| Directions for this task |
Print the data below verbatim, minus images.

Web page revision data

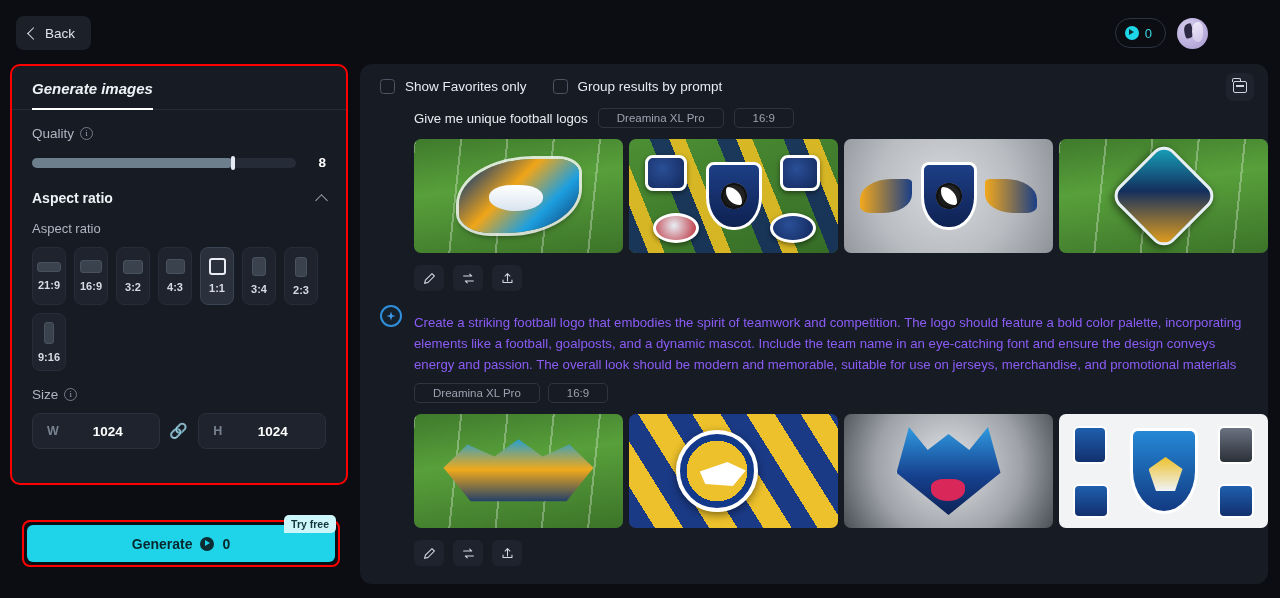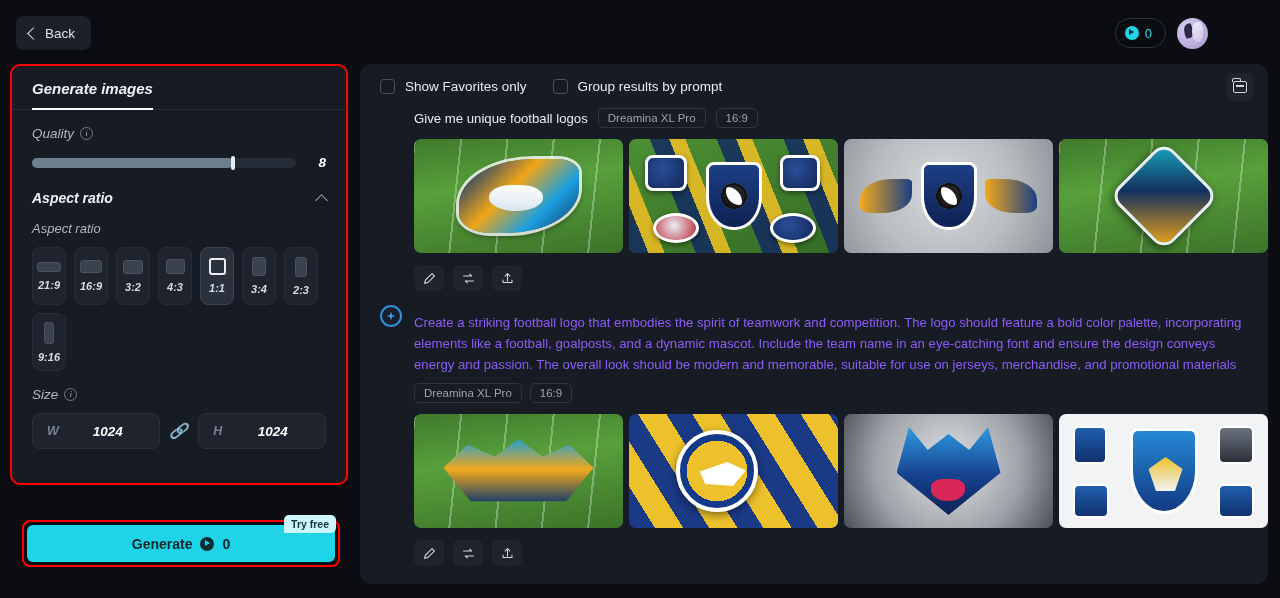--- a/index.html
+++ b/index.html
@@ -62,21 +62,21 @@
   .left-panel {
     position: absolute; left: 10px; top: 64px; width: 338px; height: 421px;
     background: #171b24; border: 2px solid #ff0000; border-radius: 10px;
     overflow: hidden;
   }
   .panel-tabs { padding: 14px 32px 0 20px; font-style: italic; }
   .tab-label { color: #eef1f6; font-size: 15px; font-weight: bold;
     display: inline-block; padding-bottom: 11px; border-bottom: 2.5px solid #ffffff; }
   .tab-divider { height: 1px; background: #262c37; margin-top: -1px; }
 
-  .section { padding: 0 20px; font-style: italic; }
+  .section { padding: 0 20px; }
   .row-label { display: flex; align-items: center; gap: 6px;
     color: #aeb6c2; font-size: 13.5px; margin-top: 16px; }
   .info-i {
     width: 13px; height: 13px; border-radius: 50%; border: 1.2px solid #717b89;
     color: #9aa3b0; font-size: 9px; line-height: 11px; text-align: center;
     font-family: "Liberation Serif", serif; flex: none;
   }
   .slider-row { display: flex; align-items: center; gap: 14px; margin-top: 14px; }
   .slider-track { flex: 1; height: 10px; border-radius: 5px; background: #262c37;
     position: relative; cursor: pointer; }
@@ -176,21 +176,21 @@
   .spark { width: 9px; height: 9px; background: #3f9bea;
     clip-path: polygon(50% 0%, 62% 38%, 100% 50%, 62% 62%, 50% 100%, 38% 62%, 0% 50%, 38% 38%); }
   .prompt-body { flex: 1; min-width: 0; }
   .bot-meta { display: flex; align-items: baseline; gap: 9px; }
   .bot-name { color: #ffffff; font-size: 13px; font-weight: bold; }
   .bot-time { color: #7d8794; font-size: 12px; }
   .prompt-text { color: #8b5cf6; font-size: 13.2px; line-height: 21px; margin-top: 7px; }
   .prompt-title { color: #e8ecf2; font-size: 13.2px; }
   .tag-row { display: flex; gap: 8px; align-items: center; }
   .tag { border: 1px solid #2f3540; border-radius: 5px; color: #9ba3b0;
-    font-size: 11.5px; padding: 3px 9px; }
+    font-size: 11.5px; padding: 3px 18px; }
   .title-line { display: flex; align-items: center; gap: 10px; }
 
   .img-row { display: flex; gap: 6px; margin-top: 11px; }
   .thumb { width: 209px; height: 114px; border-radius: 7px; overflow: hidden;
     position: relative; cursor: pointer; background: #223; flex: none; }
 
   .act-row { display: flex; gap: 9px; margin-top: 12px; }
   .act-btn { width: 30px; height: 26px; border-radius: 6px; background: #1e232d;
     display: flex; align-items: center; justify-content: center; cursor: pointer; }
 

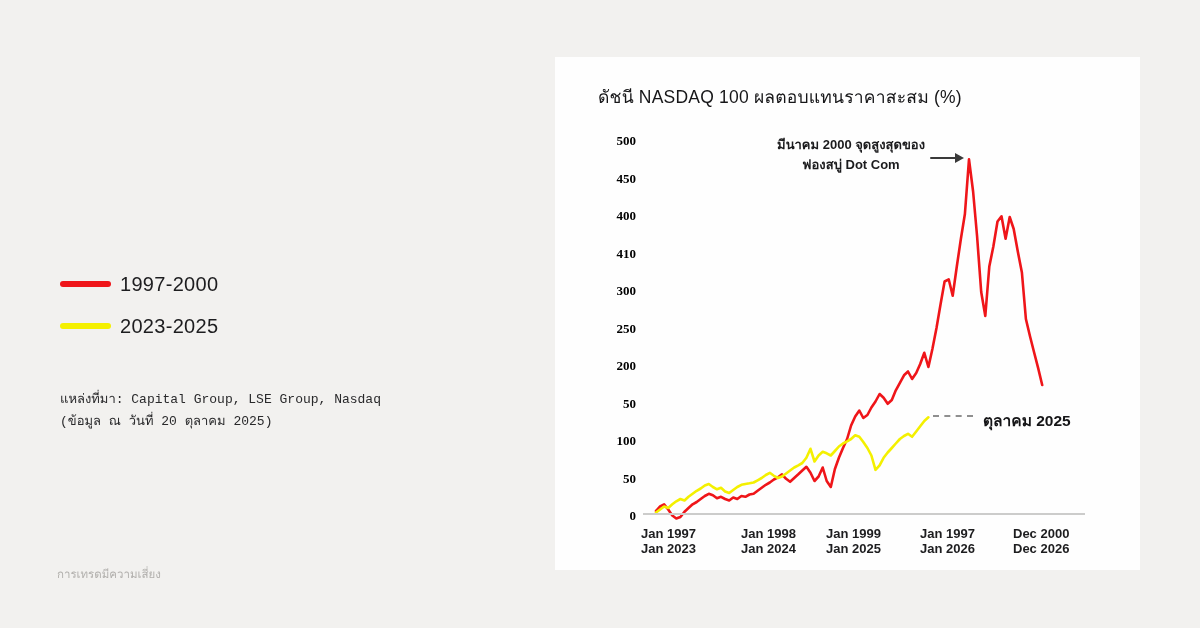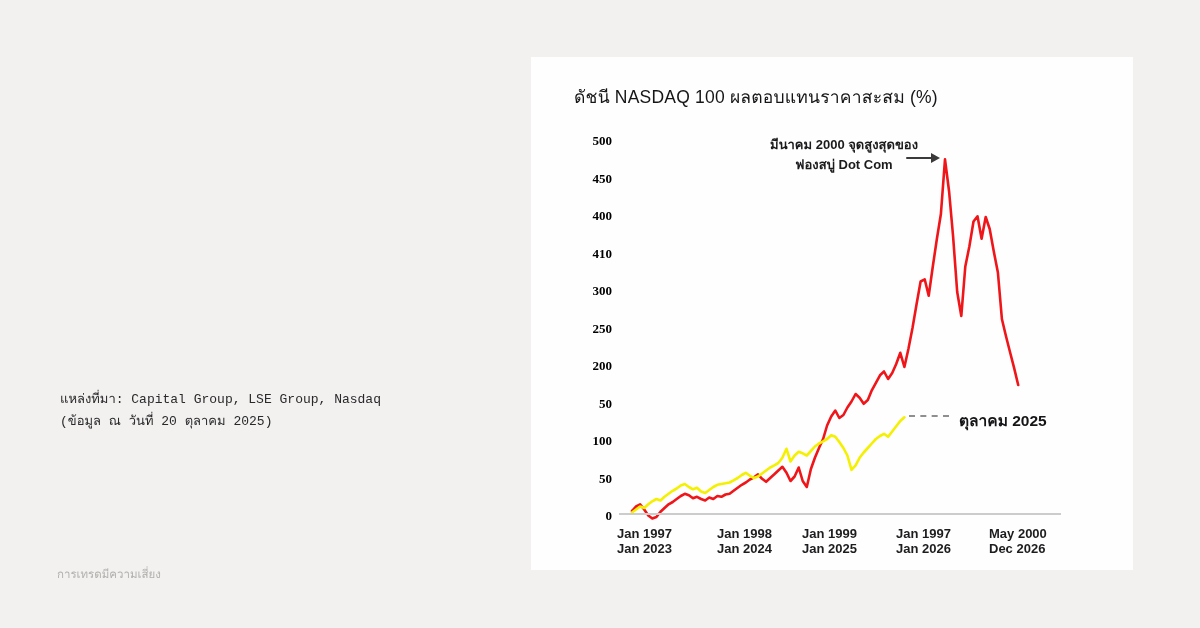--- a/index.html
+++ b/index.html
@@ -9,39 +9,49 @@
   }
   
   .heading{position:absolute;left:60px;top:184px;font-size:22.5px;line-height:31px;font-weight:500;color:#1c1c1e;letter-spacing:.2px;}
   .legend{position:absolute;left:60px;top:272px;}
   .legend-item{display:flex;align-items:center;height:24px;margin-bottom:18px;}
   .legend-swatch{width:51px;height:5.5px;border-radius:3px;margin-right:9px;flex:0 0 auto;}
   .legend-label{font-size:20px;font-weight:500;color:#1d1d1f;letter-spacing:.3px;}
   .source{position:absolute;left:60px;top:389px;font-size:13px;line-height:21.5px;color:#29292b;font-family:Liberation Mono, monospace;}
   .disclaimer{position:absolute;left:57px;top:557px;font-size:11.5px;color:#b2b0ad;margin-top:8px;}
   
-  .card{position:absolute;left:531px;top:57px;width:585px;height:513px;background:#fefefe;padding-left:17px;}
+  .card{position:absolute;left:555px;top:57px;width:585px;height:513px;background:#fefefe;}
   .chart-title{position:absolute;left:43px;top:26px;font-size:17.5px;font-weight:500;color:#161618;letter-spacing:.2px;}
   .ytick{position:absolute;left:20px;width:61px;text-align:right;font-size:13px;font-weight:600;color:#000000;height:18px;line-height:18px;font-family:Liberation Serif, serif;}
   .x-axis-line{position:absolute;left:88px;top:456px;width:442px;height:2px;background:#cccccb;}
   .xtick{position:absolute;top:469px;width:70px;font-size:13px;font-weight:600;line-height:15px;color:#1d1d1f;}
   #chart-svg{position:absolute;left:0;top:0;}
   .peak-note{position:absolute;right:215px;top:78px;text-align:right;font-size:13px;line-height:20px;font-weight:600;color:#1b1b1d;}
   .peak-note div:last-child{text-align:center;}
   .peak-arrow{position:absolute;left:375px;top:100px;width:26px;height:2.4px;background:#3a3a3a;border-radius:1px;}
   .arrow-head{position:absolute;left:25px;top:-4.3px;width:0;height:0;border-left:9px solid #3a3a3a;border-top:5.5px solid transparent;border-bottom:5.5px solid transparent;}
   .dash-line{position:absolute;left:378px;top:358px;width:40px;height:0;border-top:2px dashed #8f8f8f;}
   .current-label{position:absolute;left:428px;top:351px;font-size:15.5px;font-weight:600;color:#151517;}
 </style>
 </head>
 <body>
 
 <div class="canvas">
 
 
+  <div class="legend">
+    <div class="legend-item">
+      <span class="legend-swatch" style="background: rgb(239, 21, 25);"></span>
+      <span class="legend-label">1997-2000</span>
+    </div>
+    <div class="legend-item">
+      <span class="legend-swatch" style="background: rgb(244, 240, 0);"></span>
+      <span class="legend-label">2023-2025</span>
+    </div>
+  </div>
 
   <div class="source">
     <div>แหล่งที่มา: Capital Group, LSE Group, Nasdaq</div>
     <div>(ข้อมูล ณ วันที่ 20 ตุลาคม 2025)</div>
   </div>
 
   <div class="disclaimer">การเทรดมีความเสี่ยง</div>
 
   <div class="card">
     <div class="chart-title">ดัชนี NASDAQ 100 ผลตอบแทนราคาสะสม (%)</div>
@@ -77,21 +87,21 @@
         </div>
         <div class="xtick" style="left: 271px;">
           <div>Jan 1999</div>
           <div>Jan 2025</div>
         </div>
         <div class="xtick" style="left: 365px;">
           <div>Jan 1997</div>
           <div>Jan 2026</div>
         </div>
         <div class="xtick" style="left: 458px;">
-          <div>May 2000</div>
+          <div>Dec 2000</div>
           <div>Dec 2026</div>
         </div>
       </div>
 
     <div class="peak-note">
       <div>มีนาคม 2000 จุดสูงสุดของ</div>
       <div>ฟองสบู่ Dot Com</div>
     </div>
     <div class="peak-arrow">
         <span class="arrow-head"></span>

| Answer |
--- a/index.html
+++ b/index.html
@@ -62,21 +62,21 @@
   .left-panel {
     position: absolute; left: 10px; top: 64px; width: 338px; height: 421px;
     background: #171b24; border: 2px solid #ff0000; border-radius: 10px;
     overflow: hidden;
   }
   .panel-tabs { padding: 14px 32px 0 20px; font-style: italic; }
   .tab-label { color: #eef1f6; font-size: 15px; font-weight: bold;
     display: inline-block; padding-bottom: 11px; border-bottom: 2.5px solid #ffffff; }
   .tab-divider { height: 1px; background: #262c37; margin-top: -1px; }
 
-  .section { padding: 0 20px; font-style: italic; }
+  .section { padding: 0 20px; }
   .row-label { display: flex; align-items: center; gap: 6px;
     color: #aeb6c2; font-size: 13.5px; margin-top: 16px; }
   .info-i {
     width: 13px; height: 13px; border-radius: 50%; border: 1.2px solid #717b89;
     color: #9aa3b0; font-size: 9px; line-height: 11px; text-align: center;
     font-family: "Liberation Serif", serif; flex: none;
   }
   .slider-row { display: flex; align-items: center; gap: 14px; margin-top: 14px; }
   .slider-track { flex: 1; height: 10px; border-radius: 5px; background: #262c37;
     position: relative; cursor: pointer; }
@@ -176,21 +176,21 @@
   .spark { width: 9px; height: 9px; background: #3f9bea;
     clip-path: polygon(50% 0%, 62% 38%, 100% 50%, 62% 62%, 50% 100%, 38% 62%, 0% 50%, 38% 38%); }
   .prompt-body { flex: 1; min-width: 0; }
   .bot-meta { display: flex; align-items: baseline; gap: 9px; }
   .bot-name { color: #ffffff; font-size: 13px; font-weight: bold; }
   .bot-time { color: #7d8794; font-size: 12px; }
   .prompt-text { color: #8b5cf6; font-size: 13.2px; line-height: 21px; margin-top: 7px; }
   .prompt-title { color: #e8ecf2; font-size: 13.2px; }
   .tag-row { display: flex; gap: 8px; align-items: center; }
   .tag { border: 1px solid #2f3540; border-radius: 5px; color: #9ba3b0;
-    font-size: 11.5px; padding: 3px 9px; }
+    font-size: 11.5px; padding: 3px 18px; }
   .title-line { display: flex; align-items: center; gap: 10px; }
 
   .img-row { display: flex; gap: 6px; margin-top: 11px; }
   .thumb { width: 209px; height: 114px; border-radius: 7px; overflow: hidden;
     position: relative; cursor: pointer; background: #223; flex: none; }
 
   .act-row { display: flex; gap: 9px; margin-top: 12px; }
   .act-btn { width: 30px; height: 26px; border-radius: 6px; background: #1e232d;
     display: flex; align-items: center; justify-content: center; cursor: pointer; }
 

--- a/index.html
+++ b/index.html
@@ -9,39 +9,49 @@
   }
   
   .heading{position:absolute;left:60px;top:184px;font-size:22.5px;line-height:31px;font-weight:500;color:#1c1c1e;letter-spacing:.2px;}
   .legend{position:absolute;left:60px;top:272px;}
   .legend-item{display:flex;align-items:center;height:24px;margin-bottom:18px;}
   .legend-swatch{width:51px;height:5.5px;border-radius:3px;margin-right:9px;flex:0 0 auto;}
   .legend-label{font-size:20px;font-weight:500;color:#1d1d1f;letter-spacing:.3px;}
   .source{position:absolute;left:60px;top:389px;font-size:13px;line-height:21.5px;color:#29292b;font-family:Liberation Mono, monospace;}
   .disclaimer{position:absolute;left:57px;top:557px;font-size:11.5px;color:#b2b0ad;margin-top:8px;}
   
-  .card{position:absolute;left:531px;top:57px;width:585px;height:513px;background:#fefefe;padding-left:17px;}
+  .card{position:absolute;left:555px;top:57px;width:585px;height:513px;background:#fefefe;}
   .chart-title{position:absolute;left:43px;top:26px;font-size:17.5px;font-weight:500;color:#161618;letter-spacing:.2px;}
   .ytick{position:absolute;left:20px;width:61px;text-align:right;font-size:13px;font-weight:600;color:#000000;height:18px;line-height:18px;font-family:Liberation Serif, serif;}
   .x-axis-line{position:absolute;left:88px;top:456px;width:442px;height:2px;background:#cccccb;}
   .xtick{position:absolute;top:469px;width:70px;font-size:13px;font-weight:600;line-height:15px;color:#1d1d1f;}
   #chart-svg{position:absolute;left:0;top:0;}
   .peak-note{position:absolute;right:215px;top:78px;text-align:right;font-size:13px;line-height:20px;font-weight:600;color:#1b1b1d;}
   .peak-note div:last-child{text-align:center;}
   .peak-arrow{position:absolute;left:375px;top:100px;width:26px;height:2.4px;background:#3a3a3a;border-radius:1px;}
   .arrow-head{position:absolute;left:25px;top:-4.3px;width:0;height:0;border-left:9px solid #3a3a3a;border-top:5.5px solid transparent;border-bottom:5.5px solid transparent;}
   .dash-line{position:absolute;left:378px;top:358px;width:40px;height:0;border-top:2px dashed #8f8f8f;}
   .current-label{position:absolute;left:428px;top:351px;font-size:15.5px;font-weight:600;color:#151517;}
 </style>
 </head>
 <body>
 
 <div class="canvas">
 
 
+  <div class="legend">
+    <div class="legend-item">
+      <span class="legend-swatch" style="background: rgb(239, 21, 25);"></span>
+      <span class="legend-label">1997-2000</span>
+    </div>
+    <div class="legend-item">
+      <span class="legend-swatch" style="background: rgb(244, 240, 0);"></span>
+      <span class="legend-label">2023-2025</span>
+    </div>
+  </div>
 
   <div class="source">
     <div>แหล่งที่มา: Capital Group, LSE Group, Nasdaq</div>
     <div>(ข้อมูล ณ วันที่ 20 ตุลาคม 2025)</div>
   </div>
 
   <div class="disclaimer">การเทรดมีความเสี่ยง</div>
 
   <div class="card">
     <div class="chart-title">ดัชนี NASDAQ 100 ผลตอบแทนราคาสะสม (%)</div>
@@ -77,21 +87,21 @@
         </div>
         <div class="xtick" style="left: 271px;">
           <div>Jan 1999</div>
           <div>Jan 2025</div>
         </div>
         <div class="xtick" style="left: 365px;">
           <div>Jan 1997</div>
           <div>Jan 2026</div>
         </div>
         <div class="xtick" style="left: 458px;">
-          <div>May 2000</div>
+          <div>Dec 2000</div>
           <div>Dec 2026</div>
         </div>
       </div>
 
     <div class="peak-note">
       <div>มีนาคม 2000 จุดสูงสุดของ</div>
       <div>ฟองสบู่ Dot Com</div>
     </div>
     <div class="peak-arrow">
         <span class="arrow-head"></span>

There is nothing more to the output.